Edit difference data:
▽
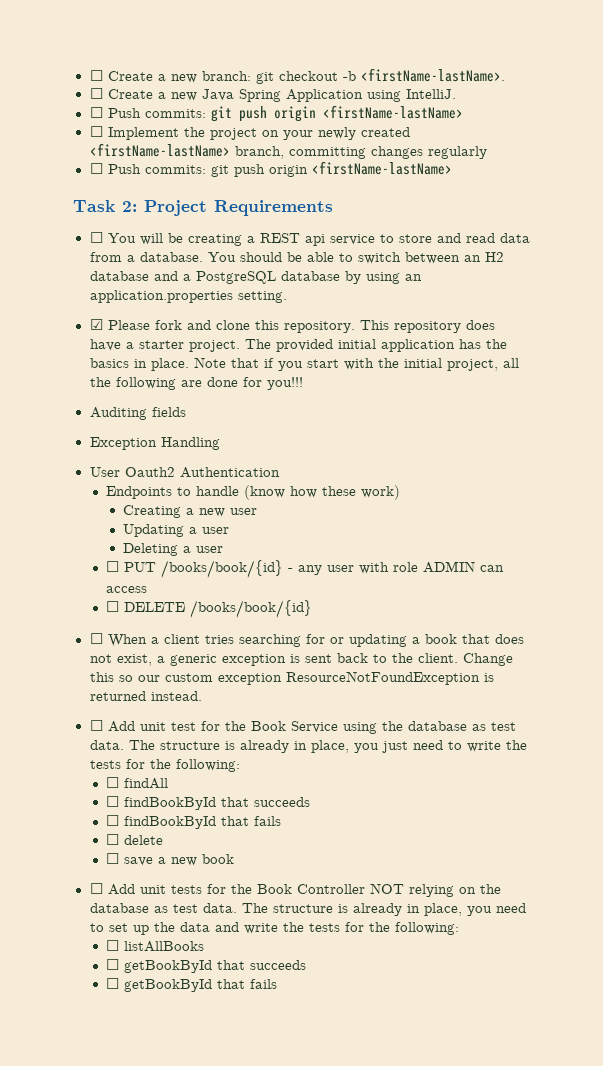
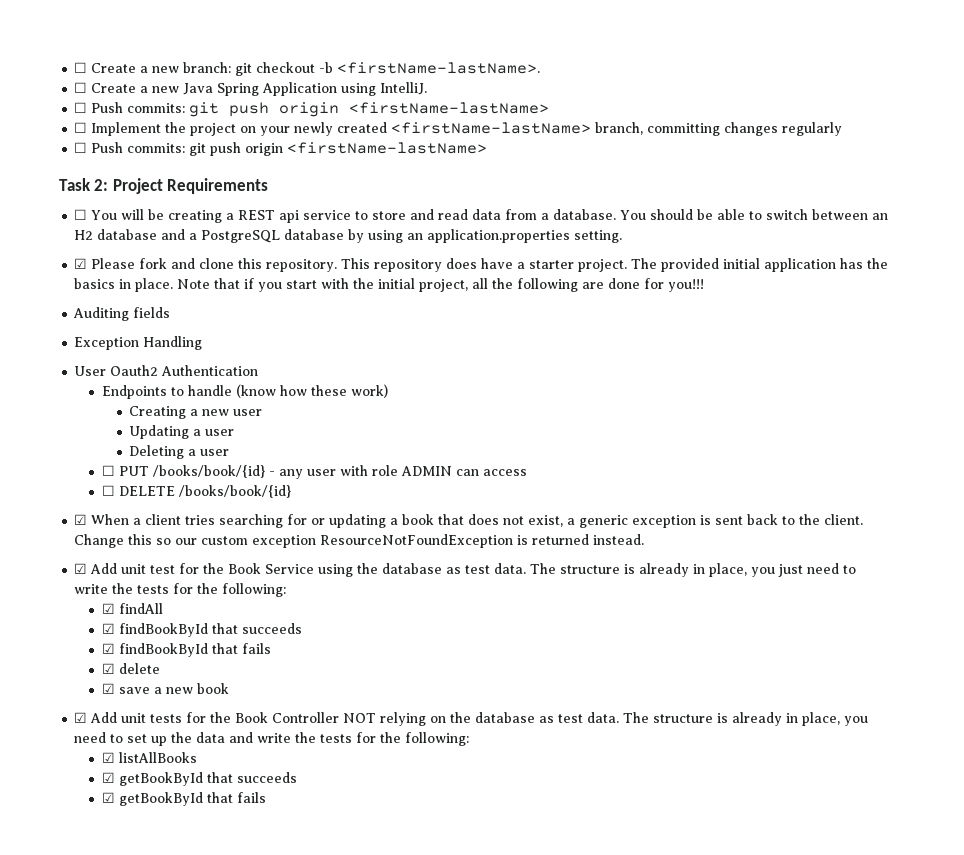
[89,633,103,644] ☐ -> [74,514,88,525] ☑
[89,720,103,731] ☐ -> [74,563,88,574] ☑
[106,777,120,788] ☐ -> [101,603,115,614] ☑
[106,796,120,807] ☐ -> [101,623,115,634] ☑
[106,815,120,826] ☐ -> [101,643,115,654] ☑
[106,834,120,845] ☐ -> [101,663,115,674] ☑
[106,853,120,864] ☐ -> [101,683,115,694] ☑
[89,883,103,894] ☐ -> [74,712,88,723] ☑
[106,940,120,951] ☐ -> [101,752,115,763] ☑
[106,959,120,970] ☐ -> [101,772,115,783] ☑
[106,978,120,989] ☐ -> [101,792,115,803] ☑

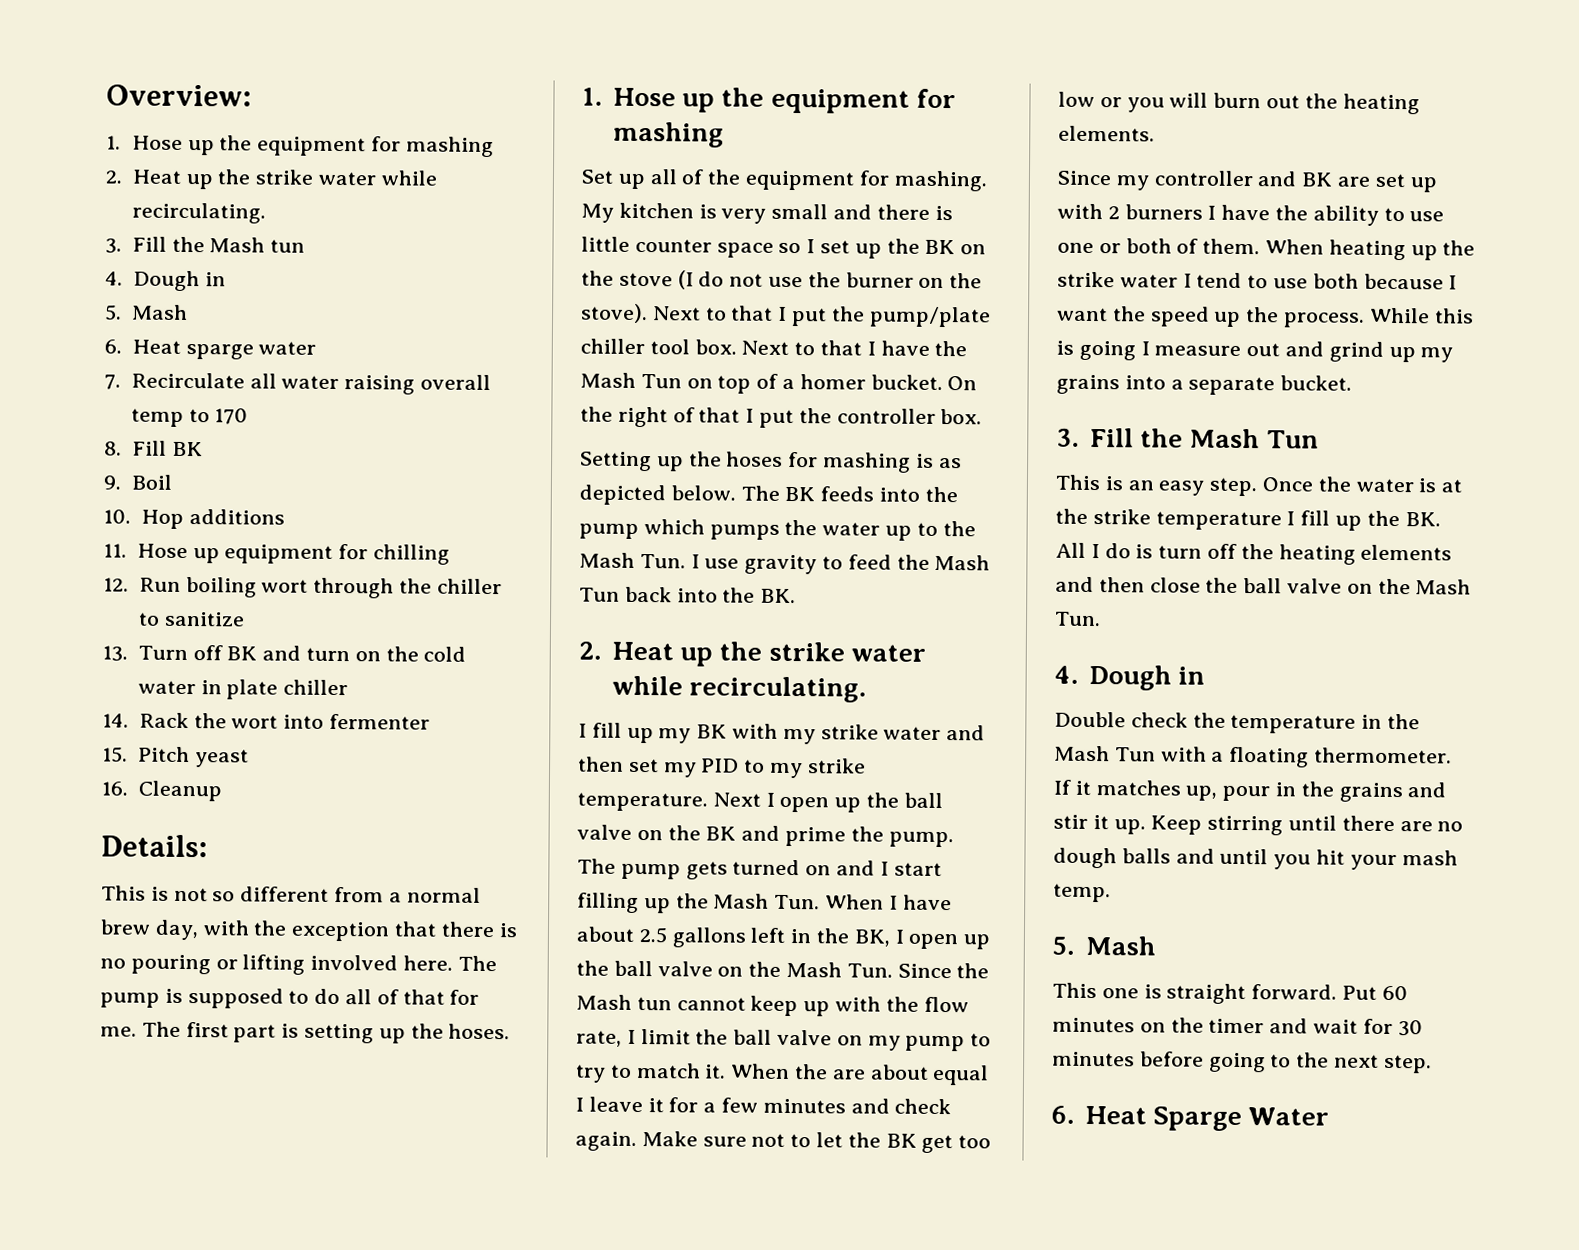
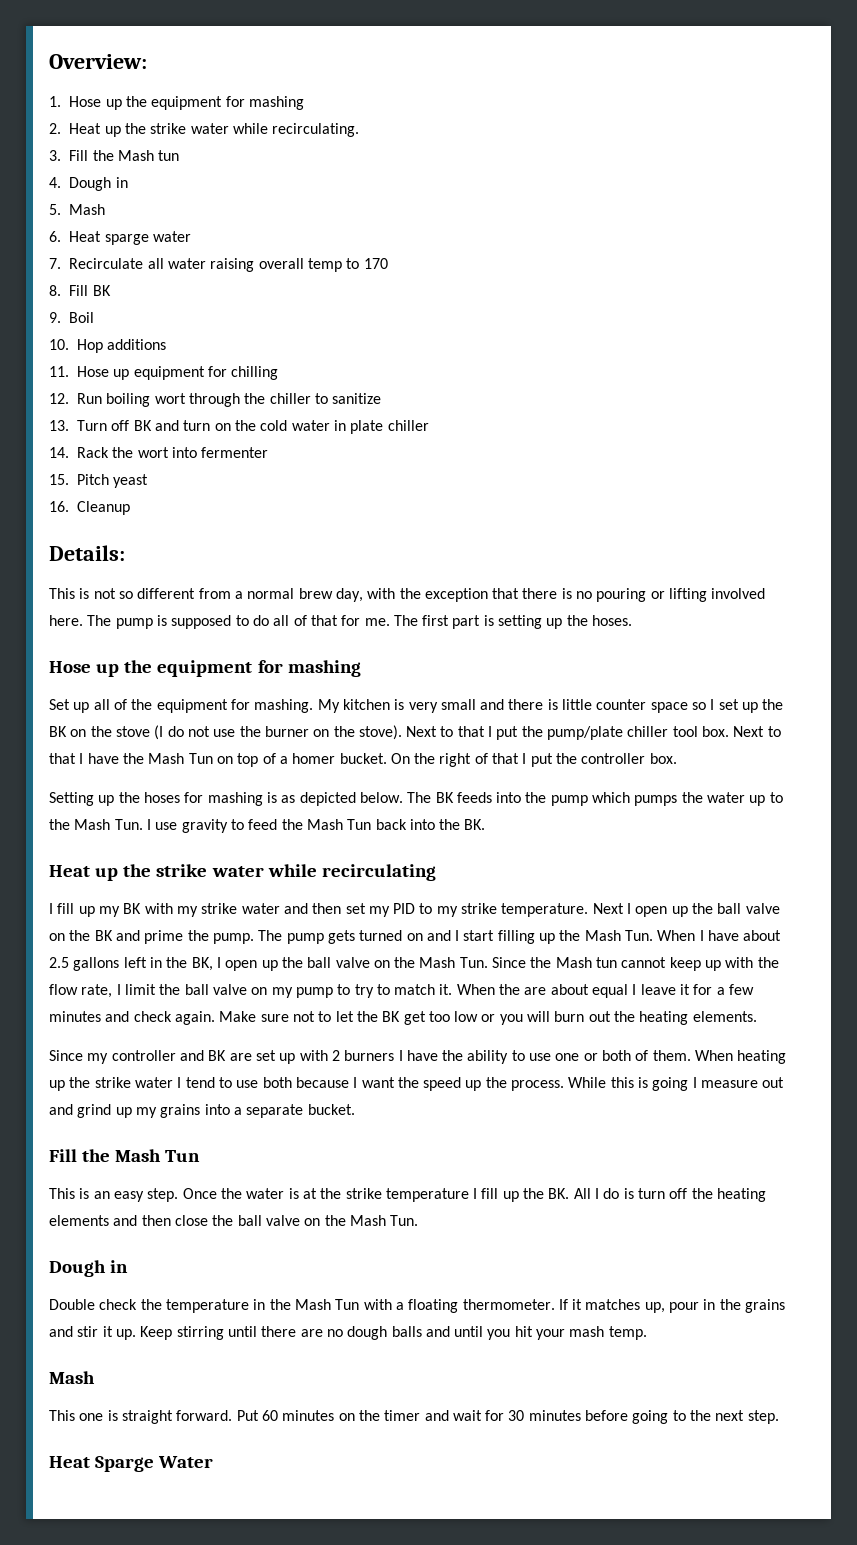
[582,87,603,106] 1. -> (633, 620) none
[578,641,926,667] [611,675,868,703] 2. Heat up the strike water while recirculating. -> [49,864,436,881] Heat up the strike water while recirculating
[1056,427,1080,447] 3. -> (355, 1109) none
[1054,665,1079,684] 4. -> (419, 1220) none
[1052,936,1075,955] 5. -> (647, 1333) none
[1051,1105,1075,1124] 6. -> (779, 1417) none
△
### How to complete this task
Only the lines from the line with "[106,853,120,864] ☐ -> [101,683,115,694] ☑" to the end of the records should be repeated, exactly and without pictures.

### Task response
[106,853,120,864] ☐ -> [101,683,115,694] ☑
[89,883,103,894] ☐ -> [74,712,88,723] ☑
[106,940,120,951] ☐ -> [101,752,115,763] ☑
[106,959,120,970] ☐ -> [101,772,115,783] ☑
[106,978,120,989] ☐ -> [101,792,115,803] ☑

[582,87,603,106] 1. -> (633, 620) none
[578,641,926,667] [611,675,868,703] 2. Heat up the strike water while recirculating. -> [49,864,436,881] Heat up the strike water while recirculating
[1056,427,1080,447] 3. -> (355, 1109) none
[1054,665,1079,684] 4. -> (419, 1220) none
[1052,936,1075,955] 5. -> (647, 1333) none
[1051,1105,1075,1124] 6. -> (779, 1417) none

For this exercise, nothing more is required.